John Austin Maroney Sentenced in U.S. District Cour
The United States Attorney's Office announced that during a federal court session in Billings, on January 5, 2011, before Chief U.S. District Judge Richard F. Cebull, JOHN AUSTIN MARONEY, a 24-year-old resident of Livingston, appeared for sentencing. MARONEY was sentenced to a term of:
- Prison: 15 months, consecutive to another sentence
- Special Assessment: $100
- Supervised Release: 3 years
MARONEY was sentenced in connection with his guilty plea to escape from custody.
In an Offer of Proof filed by Assistant U.S. Attorney Jessica T. Fehr, the government stated it would have proved at trial the following:
On June 25, 2008, MARONEY was sentenced in the United States District Court, District of Montana by Judge Jack D. Shanstrom to a 27 month sentence after being convicted of being a prohibited person in possession of a firearm. The sentence was to be served consecutive to a previously imposed sentence in state court. MARONEY was transferred by the Bureau of Prisons to Alternatives, Inc.'s Alpha House in Billings. MARONEY's expected release date from the Bureau of Prisons was October 7, 2010.
On August 5, 2010, MARONEY signed out of the Alpha House for the purpose of looking for employment. MARONEY was scheduled to return to the Alpha House by 5:00 p.m. the same day. MARONEY failed to return to the facility. MARONEY's failure to return was verified by a search of the Alpha House and contact with local law enforcement and area hospitals. MARONEY was arrested in Livingston on August 9, 2010. MARONEY, a federally convicted felon, left the Alpha House and traveled to Livingston, Montana, without the authorization of Alternatives, Inc., a contractor with the Bureau of Prisons.

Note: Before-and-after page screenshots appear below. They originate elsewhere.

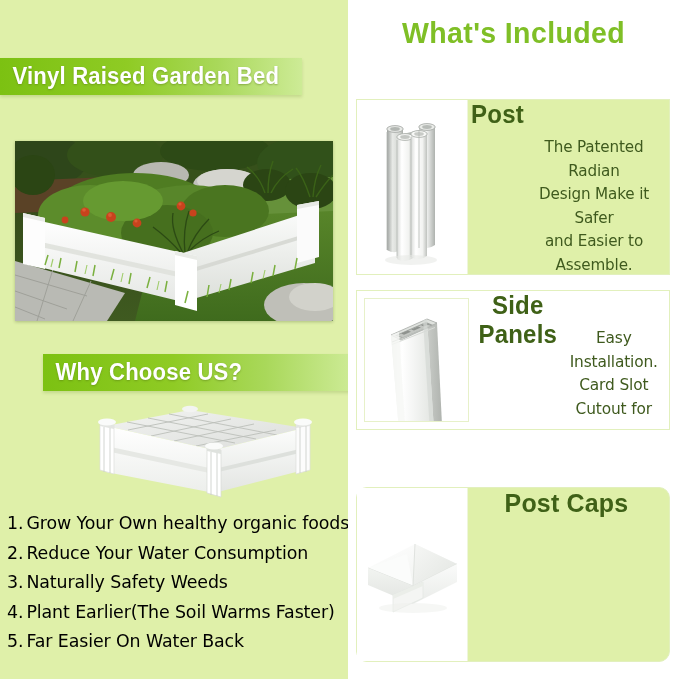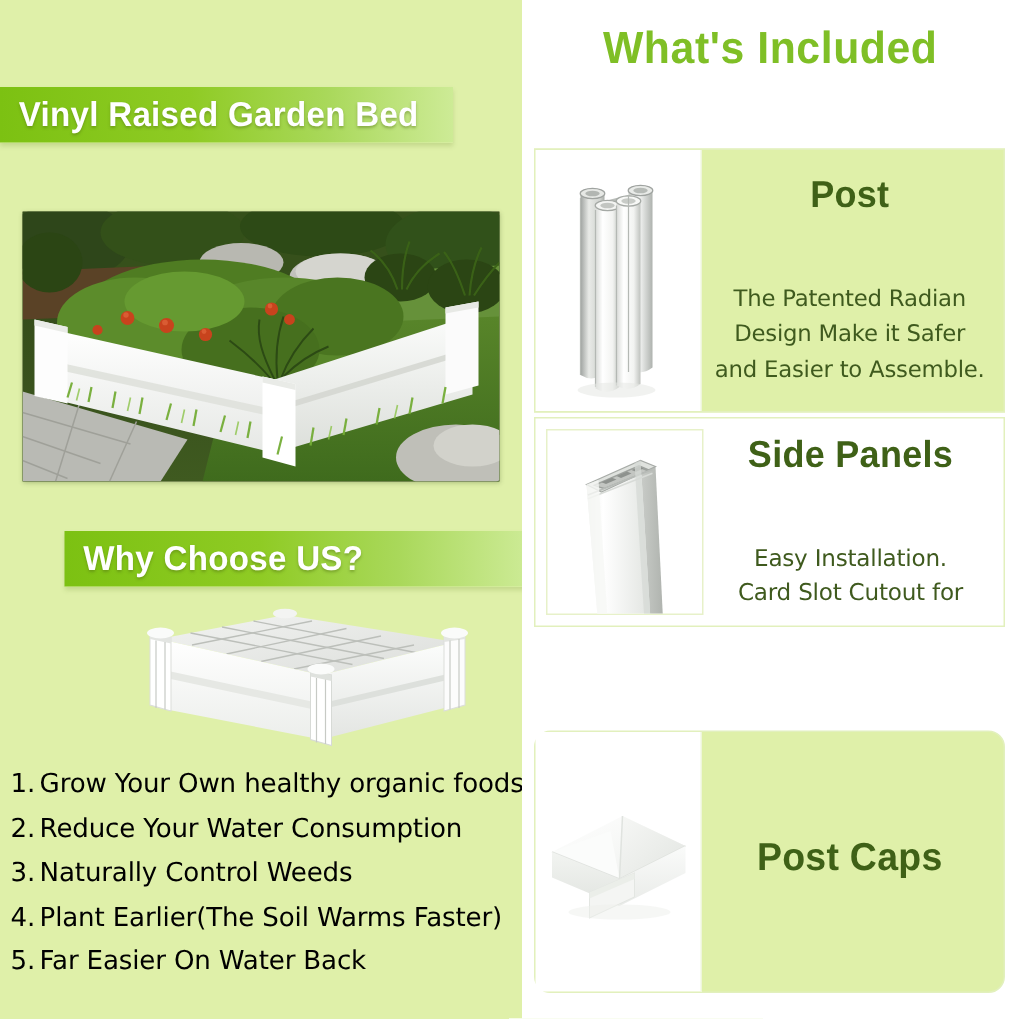--- a/index.html
+++ b/index.html
@@ -127,7 +127,6 @@
     position: relative;
     padding: 0 6px 0 2px;
     display: flex;
-    flex-direction: column;
     justify-content: center;
     text-align: center;
   }

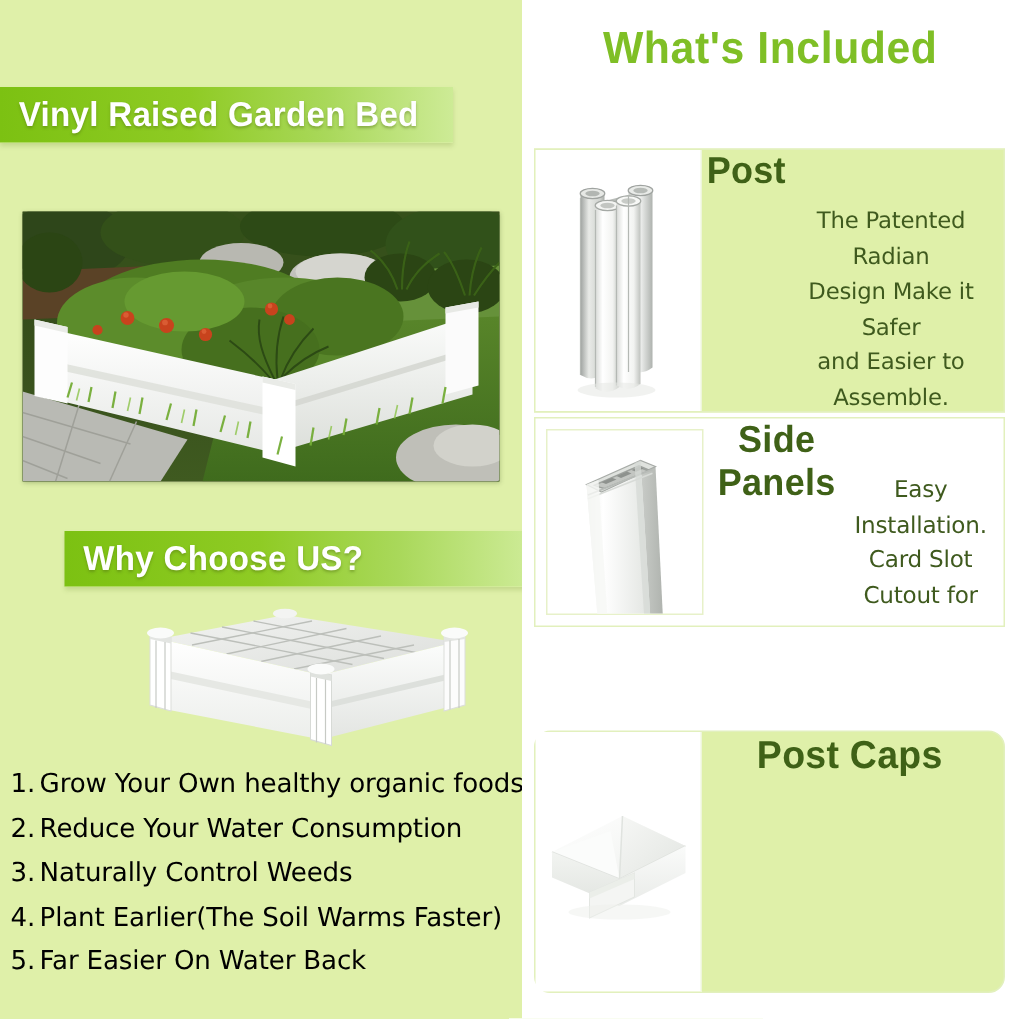--- a/index.html
+++ b/index.html
@@ -110,7 +110,7 @@
   .card.green { background: #dff0a9; }
   .card.white { background: #ffffff; }
   #card-1 { top: 99px; height: 176px; }
-  #card-2 { top: 278px; height: 140px; }
+  #card-2 { top: 290px; height: 140px; }
   #card-3 { top: 487px; height: 175px; border-radius: 11px; }
 
   .card-img {

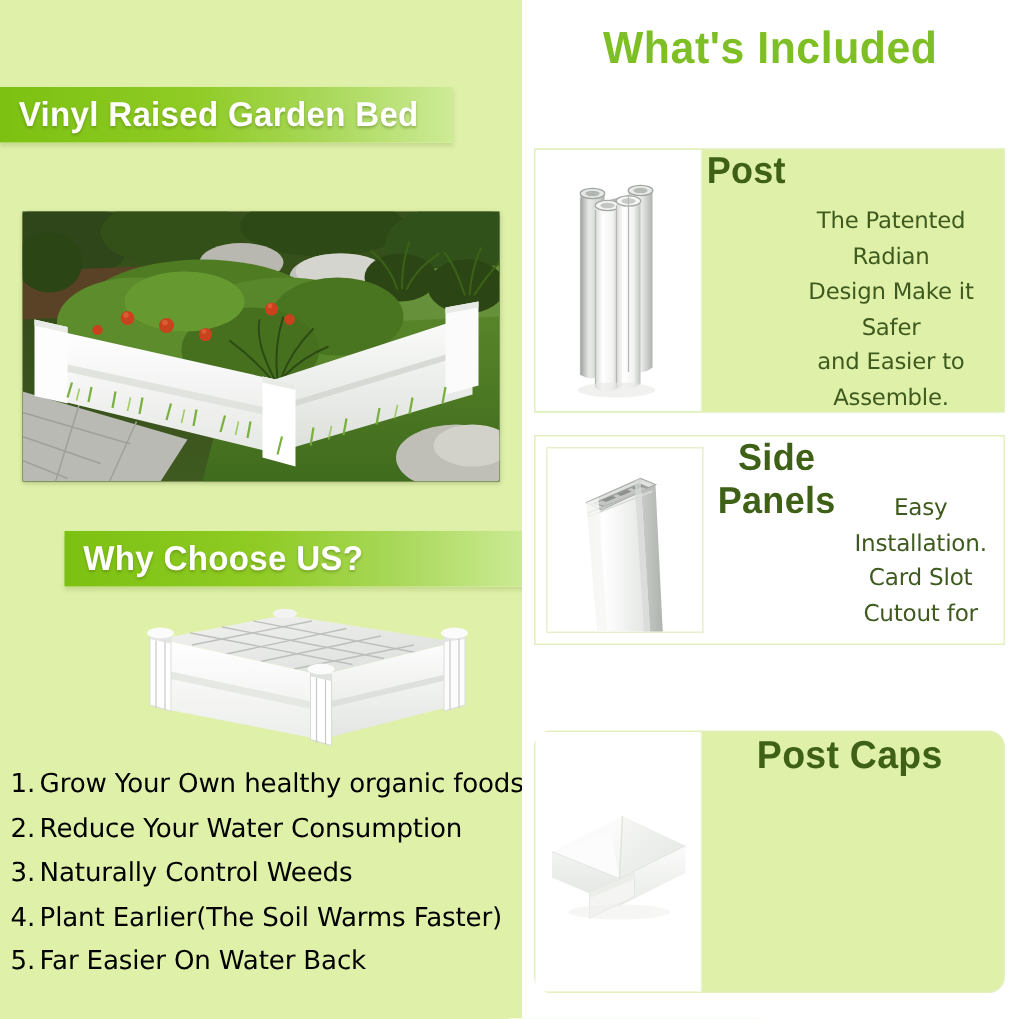--- a/index.html
+++ b/index.html
@@ -372,7 +372,7 @@
         <span class="benefit-num">2.</span><span>Reduce Your Water Consumption</span>
       </div>
       <div class="benefit-item">
-        <span class="benefit-num">3.</span><span>Naturally Control Weeds</span>
+        <span class="benefit-num">3.</span><span>Naturally Safety Weeds</span>
       </div>
       <div class="benefit-item">
         <span class="benefit-num">4.</span><span>Plant Earlier(The Soil Warms Faster)</span>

Because there is no parole in the federal system, the "truth in sentencing" guidelines mandate that MARONEY will likely serve all of the time imposed by the court. In the federal system, MARONEY does have the opportunity to earn a sentence reduction for "good behavior." However, this reduction will not exceed 15% of the overall sentence.
The investigation was conducted by the U.S. Marshals Service.